You get the source matching from the "rules" not the "routes". You haven't mentioned (or acknowledged) anything about them but they are crucial (as are the use of multiple tables). What did you set up for your match rules? No match rules, then only the default and local tables are going to be used. Your "from" specifier goes in your rules, not your routes.
When I look at my route tables, I see src associated with an appropriate route. I don't see any "from" matches because they are not in the route tables they're in the rules. You also have to look at "ip rules ls". That's where your "from" is going to show up and then tell you what table it's going to use as its routing table.

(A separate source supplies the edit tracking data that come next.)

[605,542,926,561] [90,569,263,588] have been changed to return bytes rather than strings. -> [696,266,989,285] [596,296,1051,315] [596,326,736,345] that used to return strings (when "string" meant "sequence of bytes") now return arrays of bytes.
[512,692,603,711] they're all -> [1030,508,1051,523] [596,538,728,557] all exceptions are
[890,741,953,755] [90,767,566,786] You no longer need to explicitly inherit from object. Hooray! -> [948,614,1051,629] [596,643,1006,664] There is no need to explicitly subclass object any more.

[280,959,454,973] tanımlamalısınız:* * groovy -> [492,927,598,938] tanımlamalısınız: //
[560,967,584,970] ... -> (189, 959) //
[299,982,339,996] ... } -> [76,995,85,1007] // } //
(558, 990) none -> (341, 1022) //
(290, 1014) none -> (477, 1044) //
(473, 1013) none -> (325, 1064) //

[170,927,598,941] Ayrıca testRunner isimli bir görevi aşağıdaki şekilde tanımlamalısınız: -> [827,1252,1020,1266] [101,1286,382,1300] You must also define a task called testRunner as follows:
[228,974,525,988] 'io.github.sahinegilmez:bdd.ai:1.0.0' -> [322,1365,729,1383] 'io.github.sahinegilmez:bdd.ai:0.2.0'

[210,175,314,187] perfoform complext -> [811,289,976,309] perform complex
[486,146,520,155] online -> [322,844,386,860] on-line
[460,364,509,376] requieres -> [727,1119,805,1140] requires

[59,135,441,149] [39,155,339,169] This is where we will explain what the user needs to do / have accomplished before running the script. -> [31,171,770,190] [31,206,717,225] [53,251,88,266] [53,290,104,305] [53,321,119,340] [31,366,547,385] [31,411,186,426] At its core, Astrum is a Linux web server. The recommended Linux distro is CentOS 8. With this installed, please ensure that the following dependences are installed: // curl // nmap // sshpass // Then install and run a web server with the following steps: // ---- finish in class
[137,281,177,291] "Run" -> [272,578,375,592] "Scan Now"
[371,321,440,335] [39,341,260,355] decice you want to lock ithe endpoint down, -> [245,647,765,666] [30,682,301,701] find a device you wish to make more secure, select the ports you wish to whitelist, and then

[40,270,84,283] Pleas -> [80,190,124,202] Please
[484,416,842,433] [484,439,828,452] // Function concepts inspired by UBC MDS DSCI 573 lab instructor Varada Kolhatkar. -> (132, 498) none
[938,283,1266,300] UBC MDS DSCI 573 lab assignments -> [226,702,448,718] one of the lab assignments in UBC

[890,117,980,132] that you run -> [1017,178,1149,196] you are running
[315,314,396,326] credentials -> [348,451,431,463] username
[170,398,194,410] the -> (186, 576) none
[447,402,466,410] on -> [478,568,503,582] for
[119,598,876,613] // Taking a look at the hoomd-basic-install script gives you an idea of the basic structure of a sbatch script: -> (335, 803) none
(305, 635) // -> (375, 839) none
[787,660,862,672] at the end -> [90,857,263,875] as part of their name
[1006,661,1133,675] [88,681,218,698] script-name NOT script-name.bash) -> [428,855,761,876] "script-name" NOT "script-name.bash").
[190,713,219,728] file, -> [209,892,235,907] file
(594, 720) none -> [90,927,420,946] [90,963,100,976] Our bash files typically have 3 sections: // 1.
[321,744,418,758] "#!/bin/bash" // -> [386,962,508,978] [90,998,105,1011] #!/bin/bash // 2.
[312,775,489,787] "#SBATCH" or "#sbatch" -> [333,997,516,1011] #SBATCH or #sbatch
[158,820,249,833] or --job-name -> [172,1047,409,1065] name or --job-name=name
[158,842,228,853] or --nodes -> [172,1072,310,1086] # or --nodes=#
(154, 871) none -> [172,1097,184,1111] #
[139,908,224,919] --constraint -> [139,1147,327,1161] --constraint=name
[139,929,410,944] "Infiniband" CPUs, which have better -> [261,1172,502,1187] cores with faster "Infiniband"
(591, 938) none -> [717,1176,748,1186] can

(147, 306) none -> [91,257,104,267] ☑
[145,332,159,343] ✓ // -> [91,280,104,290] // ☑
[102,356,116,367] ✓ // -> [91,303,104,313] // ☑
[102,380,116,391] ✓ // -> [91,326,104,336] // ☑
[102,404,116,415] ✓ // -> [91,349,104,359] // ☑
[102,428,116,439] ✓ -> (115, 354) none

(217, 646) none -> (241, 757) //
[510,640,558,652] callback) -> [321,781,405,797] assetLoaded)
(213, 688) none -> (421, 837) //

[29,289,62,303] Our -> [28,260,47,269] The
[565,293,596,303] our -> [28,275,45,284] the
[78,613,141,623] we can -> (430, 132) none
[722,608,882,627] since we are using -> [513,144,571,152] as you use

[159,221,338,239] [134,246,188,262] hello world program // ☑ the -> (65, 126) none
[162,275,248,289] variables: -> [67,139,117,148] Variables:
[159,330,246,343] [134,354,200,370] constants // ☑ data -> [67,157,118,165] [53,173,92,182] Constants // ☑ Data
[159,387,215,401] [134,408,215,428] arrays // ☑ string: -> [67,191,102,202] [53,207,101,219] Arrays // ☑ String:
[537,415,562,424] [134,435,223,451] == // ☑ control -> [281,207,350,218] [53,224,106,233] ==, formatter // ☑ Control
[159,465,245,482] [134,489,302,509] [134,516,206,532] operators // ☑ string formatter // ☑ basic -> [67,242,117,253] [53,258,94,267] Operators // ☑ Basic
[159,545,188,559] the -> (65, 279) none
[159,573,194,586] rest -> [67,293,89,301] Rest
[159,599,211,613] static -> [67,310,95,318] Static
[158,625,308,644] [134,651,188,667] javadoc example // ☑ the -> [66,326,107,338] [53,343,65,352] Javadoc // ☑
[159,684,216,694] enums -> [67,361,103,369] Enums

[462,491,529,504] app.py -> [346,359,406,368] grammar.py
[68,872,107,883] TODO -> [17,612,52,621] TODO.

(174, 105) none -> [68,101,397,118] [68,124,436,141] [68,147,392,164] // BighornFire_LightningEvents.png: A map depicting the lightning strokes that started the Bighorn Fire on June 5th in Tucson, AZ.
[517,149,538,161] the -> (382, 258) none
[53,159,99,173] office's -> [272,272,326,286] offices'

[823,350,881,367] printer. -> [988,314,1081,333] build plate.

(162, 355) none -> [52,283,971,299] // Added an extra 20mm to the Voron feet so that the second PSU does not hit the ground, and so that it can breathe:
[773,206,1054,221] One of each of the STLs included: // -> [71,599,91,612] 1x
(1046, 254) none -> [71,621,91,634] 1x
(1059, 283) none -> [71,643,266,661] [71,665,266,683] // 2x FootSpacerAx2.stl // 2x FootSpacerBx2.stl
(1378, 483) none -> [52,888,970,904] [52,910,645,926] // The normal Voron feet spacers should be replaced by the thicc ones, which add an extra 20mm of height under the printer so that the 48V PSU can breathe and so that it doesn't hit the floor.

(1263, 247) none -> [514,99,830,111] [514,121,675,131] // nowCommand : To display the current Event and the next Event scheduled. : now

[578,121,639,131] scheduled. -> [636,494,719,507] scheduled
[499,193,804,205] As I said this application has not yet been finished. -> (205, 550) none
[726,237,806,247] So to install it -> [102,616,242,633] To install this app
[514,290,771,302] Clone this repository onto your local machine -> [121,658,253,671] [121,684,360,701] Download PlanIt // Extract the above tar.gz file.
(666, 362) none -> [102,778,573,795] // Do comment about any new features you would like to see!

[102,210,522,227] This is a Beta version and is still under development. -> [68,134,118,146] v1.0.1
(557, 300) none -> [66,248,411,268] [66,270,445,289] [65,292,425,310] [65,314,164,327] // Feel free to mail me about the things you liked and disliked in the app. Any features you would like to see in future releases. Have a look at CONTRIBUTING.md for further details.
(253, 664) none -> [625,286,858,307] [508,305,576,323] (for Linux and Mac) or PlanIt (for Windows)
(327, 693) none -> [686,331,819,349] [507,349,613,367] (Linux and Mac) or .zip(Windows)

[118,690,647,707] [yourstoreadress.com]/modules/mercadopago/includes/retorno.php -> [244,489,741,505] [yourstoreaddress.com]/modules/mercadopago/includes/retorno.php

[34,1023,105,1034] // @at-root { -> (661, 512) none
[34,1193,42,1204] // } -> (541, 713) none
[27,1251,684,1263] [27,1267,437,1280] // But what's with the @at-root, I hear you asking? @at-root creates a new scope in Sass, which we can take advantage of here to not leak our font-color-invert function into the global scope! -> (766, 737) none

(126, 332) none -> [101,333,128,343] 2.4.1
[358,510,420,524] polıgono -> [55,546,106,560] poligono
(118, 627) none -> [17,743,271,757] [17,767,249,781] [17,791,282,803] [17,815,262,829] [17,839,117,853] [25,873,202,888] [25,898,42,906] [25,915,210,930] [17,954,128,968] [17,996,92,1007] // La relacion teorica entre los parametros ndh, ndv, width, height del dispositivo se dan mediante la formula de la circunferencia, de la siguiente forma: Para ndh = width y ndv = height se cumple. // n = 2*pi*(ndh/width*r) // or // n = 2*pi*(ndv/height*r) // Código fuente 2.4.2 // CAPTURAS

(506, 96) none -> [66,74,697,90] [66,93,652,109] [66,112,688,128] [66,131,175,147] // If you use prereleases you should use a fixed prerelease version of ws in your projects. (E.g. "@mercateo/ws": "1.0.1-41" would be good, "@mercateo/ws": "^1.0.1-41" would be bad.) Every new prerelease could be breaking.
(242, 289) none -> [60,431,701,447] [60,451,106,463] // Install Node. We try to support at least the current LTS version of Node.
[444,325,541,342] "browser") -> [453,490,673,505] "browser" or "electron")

My first pass at making my code platform-idomatic effectively was:
echo "default via 10.0.0.1 table CorpNet" > /etc/sysconfig/network-scripts/route-eth1
(the "table $table" clause in mine was at the end of the line, following the pattern I'd read in LARTC, rather than near the beginning of the line.)
Ok, so you are using the table named "CorpNet" which you must have added to /etc/iproute2/rt_tables in advance (his step 1) otherwise you can only use table numbers. The position of the "table CorpNet" should make no difference. Have you added a corresponding match rule (his step 3)? He defines "CorpNet" as table 200.
It looks like, if you did everything he describes in that article, it should work. I've done this manually and what he describes there exactly matches what I would expect to work. You really haven't given us the complete picture of what you did (or if you did, you left out a couple of steps). Obfuscate the addresses and names if you must but you need to be clearer on the contents of all the configuration files.
/etc/iproute2/rt_tables /etc/sysconfig/network-scripts/ifcfg-eth0 /etc/sysconfig/network-scripts/route-eth0 /etc/sysconfig/network-scripts/rule-eth0
I'm also not real sure how this works with additional addresses like eth0:N. Not sure if you need these in the parent device or the alias device. Looks like putting under the alias interface should be fine.